Despite gender differences, there are also similarities in women's and men's body management practices and appearance-related consumption. For both ageing women and men, an essential issue in maintaining physical appearance is to keep the balance between means that are thought of as either natural or unnatural (Hurd Clarke & Griffin, 2007; Ojala et al., 2016). Keeping a natural body image is important to both women and men. However, as Hurd Clarke and Griffin (2007, p. 198) suggest, ‘rather than being natural per se, the natural look entailed passing for a normal, unmodified, and youthful body even as it was the product of skilful artifice and covert technological interventions’. (Non)-surgical cosmetic interventions are currently viewed as normative and required aspects of especially female beauty work (Hurd Clarke & Griffin, 2007), but also increasingly of male's (Atkinson, 2008). The cultural demand for maintaining natural body images affects people's appearance-related choices, as looking unnatural may be socially more stigmatising than looking old.

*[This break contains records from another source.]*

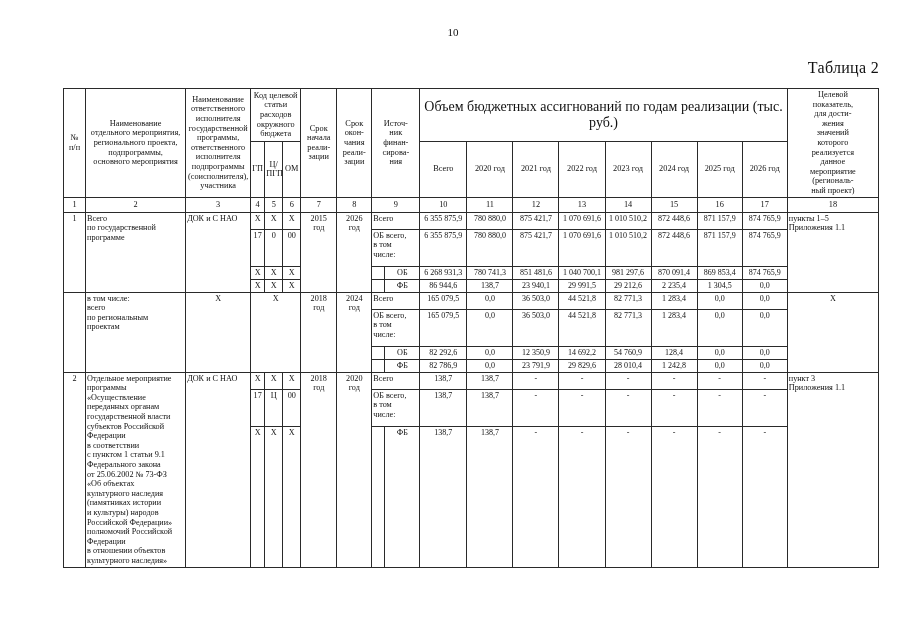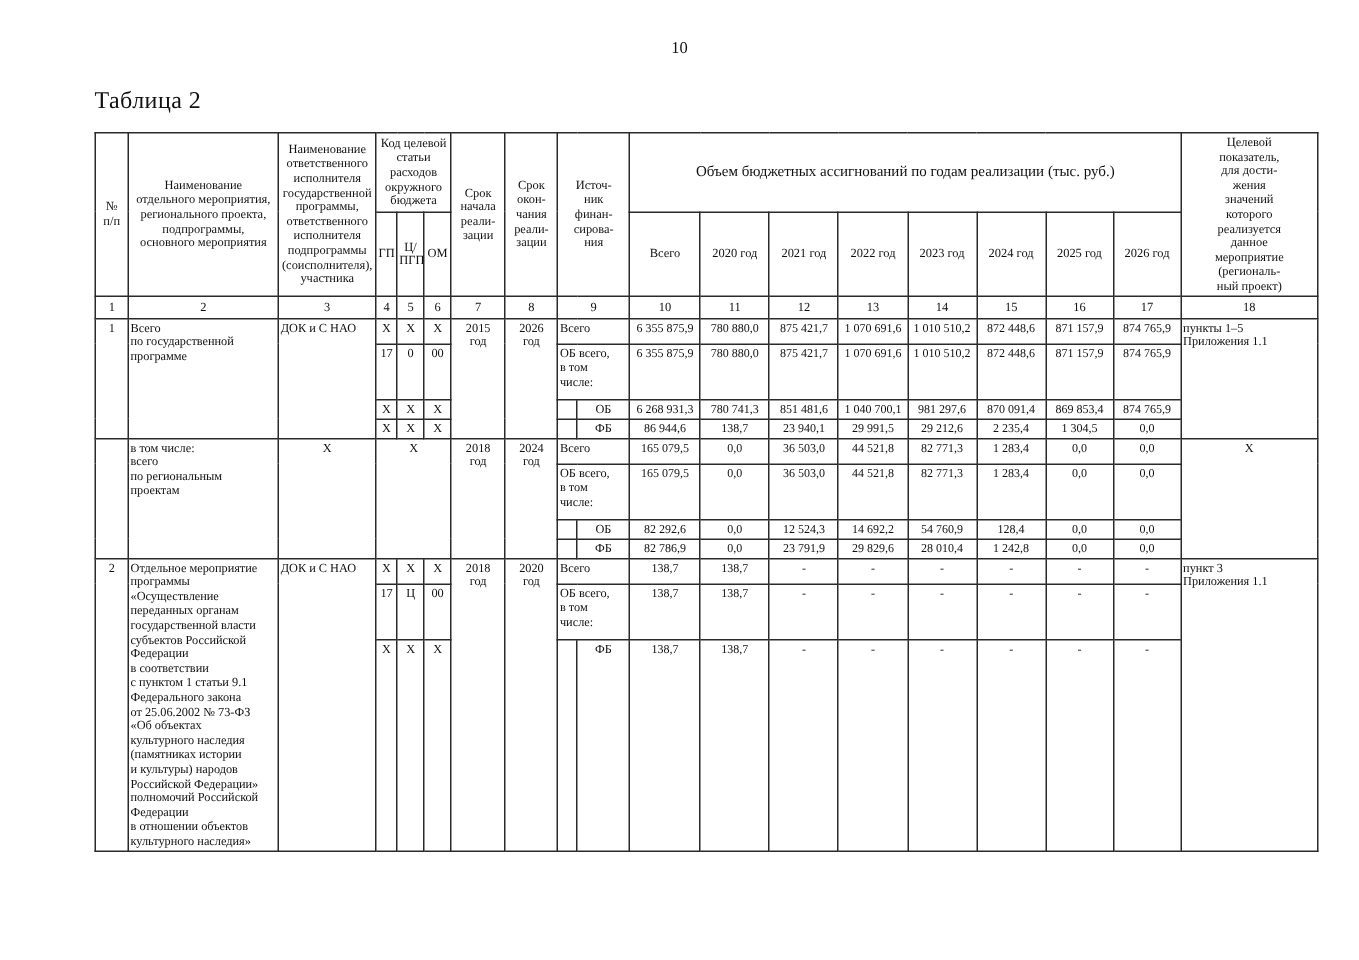"Таблица 2" .table-caption { text-align: none -> right }
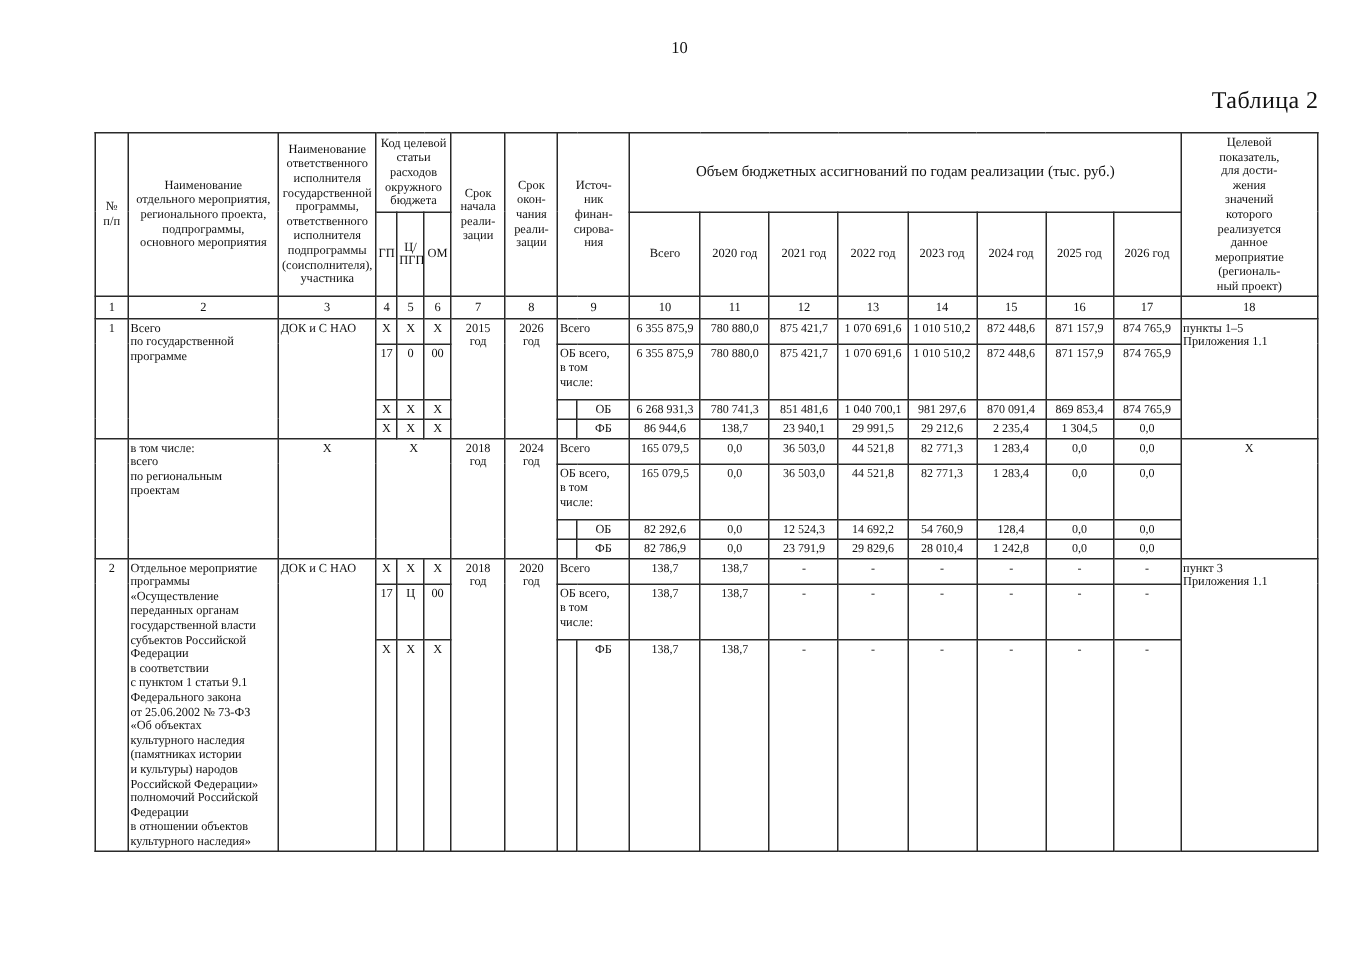"Объем бюджетных ассигнований по годам" thead th.vol { font-size: 10px -> 14px }
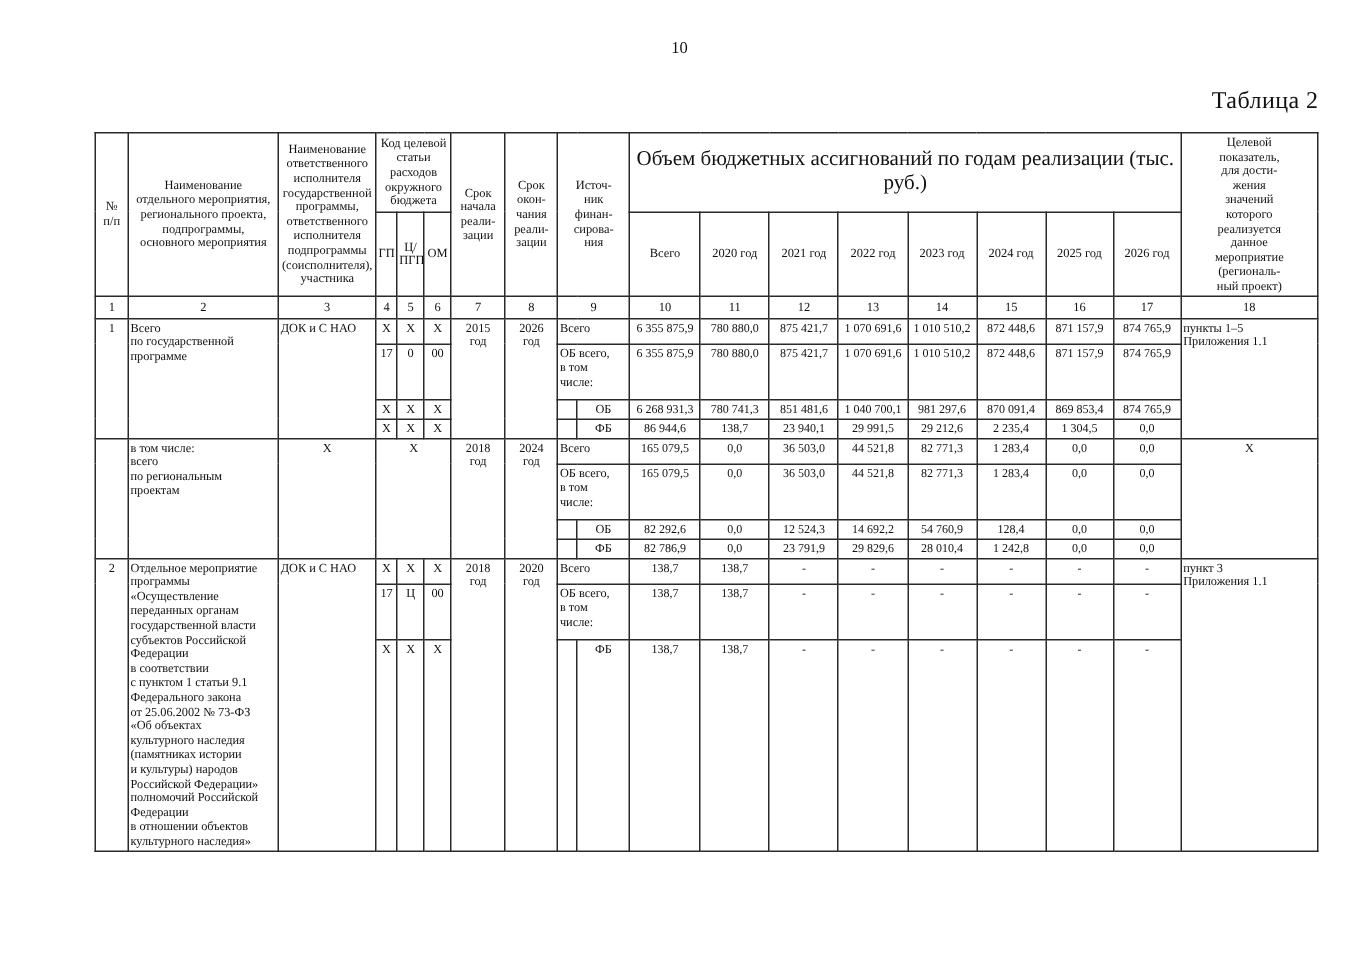"12 524,3" td.v { text: 12 524,3 -> 12 350,9 }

A central feature in people's attempts to maintain natural body images and ‘authenticity’ (Simpson, 2015) is to avoid falling ‘into the trap of denying their ageing’ (Tulle, 2007). Based on Bourdieun-derived theory of capitals (cf. Kukkonen, Chapter 1), Simpson (2015, 2016) calls this sort of cultural logic as an ageing capital. Ageing capital ‘consists of the emotional, cognitive and political resources developed over time through experience in various realms of existence’ (Simpson, 2016, pp. 370–371). It indicates an increasing awareness of self and a sense of self-acceptance as one grows older (Simpson, 2015, p. 33). Ageing capital can be deployed as a resource to negotiate with cultural and social demands for maintaining a naturally ageing body. It also offers discursive resources through which middle-aged and older men can verbalise their accounts for physical appearance and appearance-related consumption.

Material and Methods

The empirical analysis of this chapter is based on 22 face-to-face open-ended interviews with Finnish men aged 56–77 years in 2017. Ten of the interviewed men had a middle-class background and 12 a working-class one. Thirteen men were retired and nine were working. All men were Caucasian, heterosexual and partnered, and lived economically stable lives when interviewed.

The data come from a larger qualitative longitudinal study on men's ageing (MANage study). The original interviews (three personal interviews and two focus groups for each man) were made in 2010 and 2011, and the follow-up interviews (one personal interview for each man) were in 2017. The interviews covered several themes that ranged from ageing employees' position in the labour market, retirement as a period of change in a man's life, health-related behaviours and psycho-social well-being to impacts of ageing on appearance, age-related consumption and anti-ageing practices. All interviews were digitally recorded with signed informed consent from the interviewees, transcribed verbatim by a professional transcription service and validated by the study investigators to ensure accurate and complete transcription. All names used in the data excerpts are pseudonyms.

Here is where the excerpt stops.